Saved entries
━━━━
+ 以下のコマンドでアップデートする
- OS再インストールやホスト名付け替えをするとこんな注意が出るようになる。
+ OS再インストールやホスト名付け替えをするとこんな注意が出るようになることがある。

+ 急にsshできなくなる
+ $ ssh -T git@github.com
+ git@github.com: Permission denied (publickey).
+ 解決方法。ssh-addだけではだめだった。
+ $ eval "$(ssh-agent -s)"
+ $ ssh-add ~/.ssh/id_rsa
━━━━
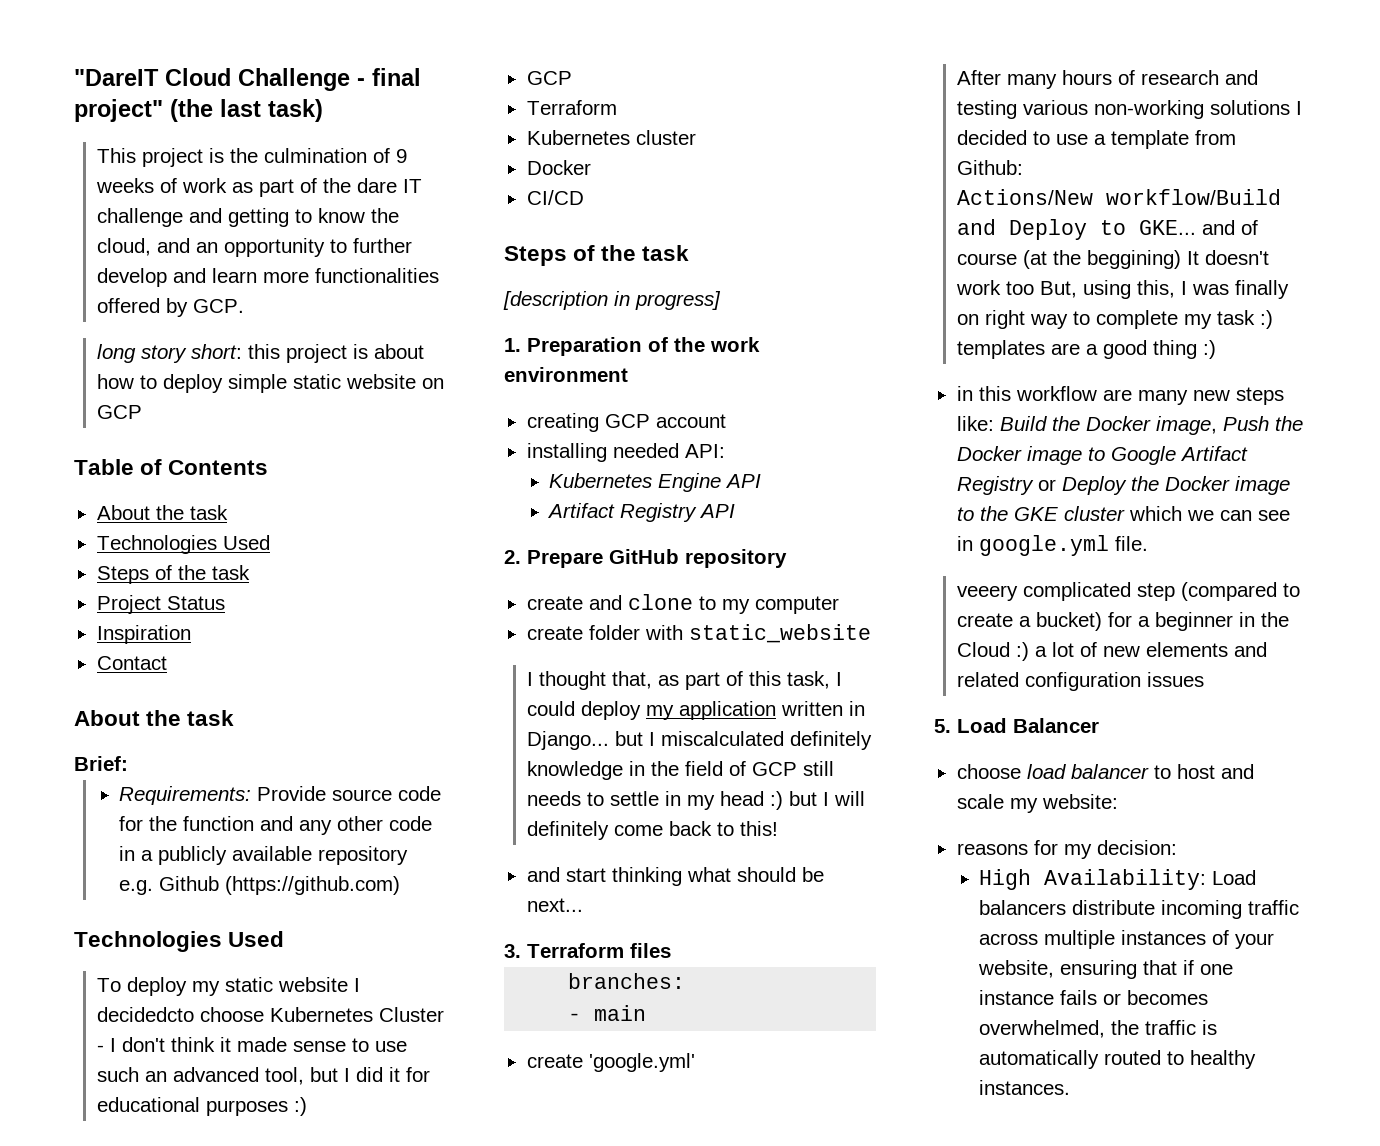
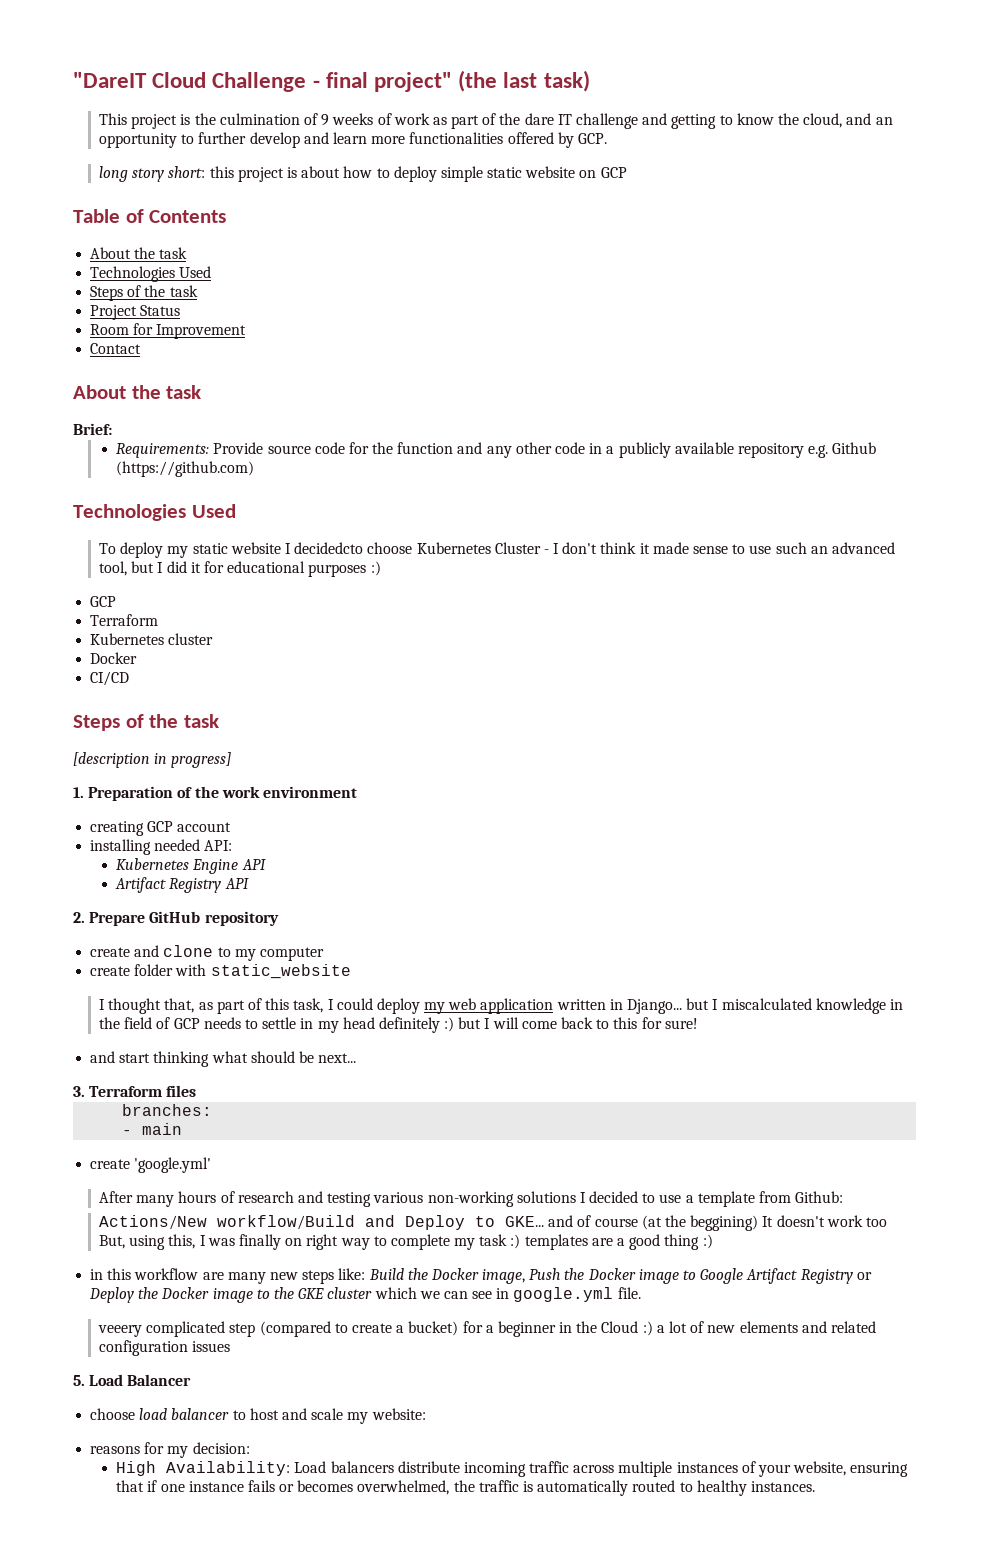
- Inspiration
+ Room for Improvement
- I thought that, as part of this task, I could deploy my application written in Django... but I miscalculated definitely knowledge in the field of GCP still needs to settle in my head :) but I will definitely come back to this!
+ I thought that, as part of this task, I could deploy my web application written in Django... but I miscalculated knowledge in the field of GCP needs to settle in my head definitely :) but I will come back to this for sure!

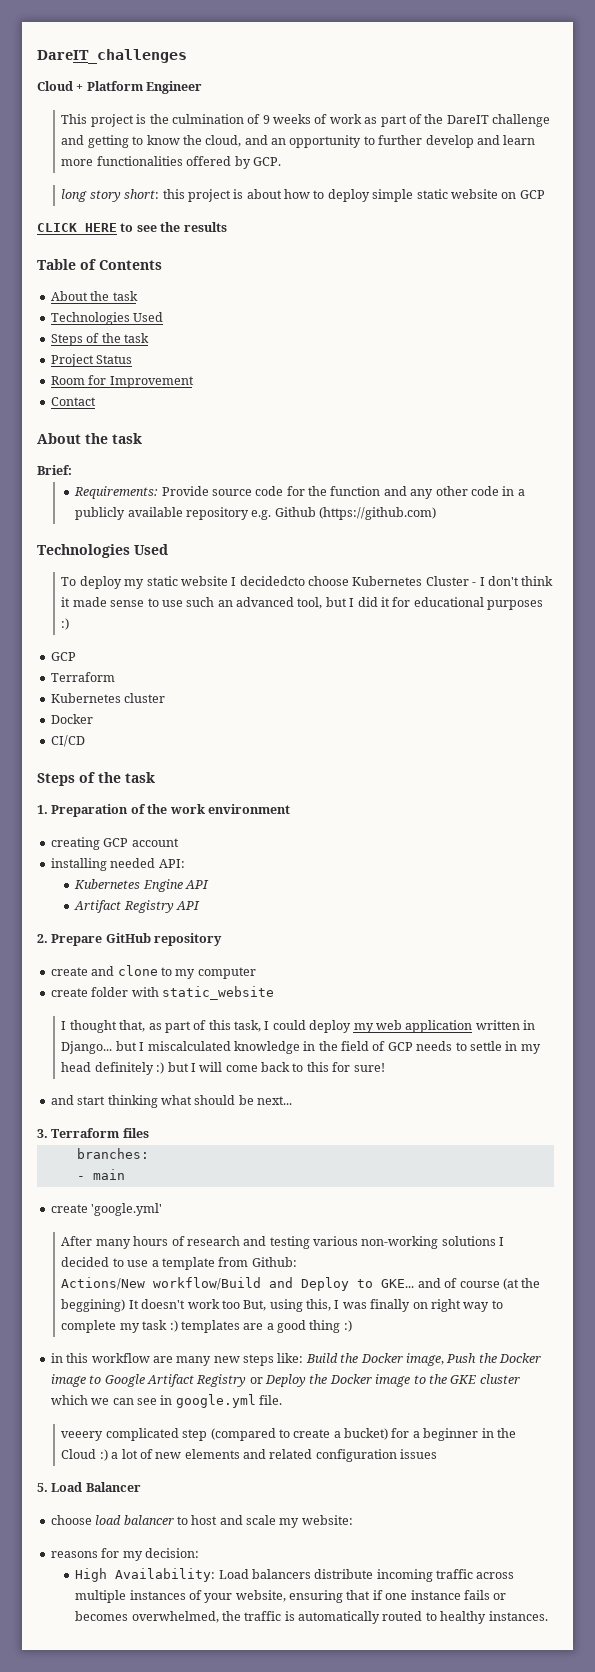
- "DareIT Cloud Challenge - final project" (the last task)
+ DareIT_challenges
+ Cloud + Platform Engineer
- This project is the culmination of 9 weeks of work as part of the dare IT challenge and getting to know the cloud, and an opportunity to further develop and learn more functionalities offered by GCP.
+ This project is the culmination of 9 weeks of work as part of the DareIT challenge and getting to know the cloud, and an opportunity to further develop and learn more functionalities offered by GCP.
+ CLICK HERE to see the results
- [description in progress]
━━━━
- TASK DESCRIPTION: Nothing but the lines above from the one that has "this for sure!" down to the one that has "- This project" belongs in the answer, copied exactly, without pictures.

- ANSWER SECTION:
+ I thought that, as part of this task, I could deploy my web application written in Django... but I miscalculated knowledge in the field of GCP needs to settle in my head definitely :) but I will come back to this for sure!

- "DareIT Cloud Challenge - final project" (the last task)
+ DareIT_challenges
+ Cloud + Platform Engineer
- This project is the culmination of 9 weeks of work as part of the dare IT challenge and getting to know the cloud, and an opportunity to further develop and learn more functionalities offered by GCP.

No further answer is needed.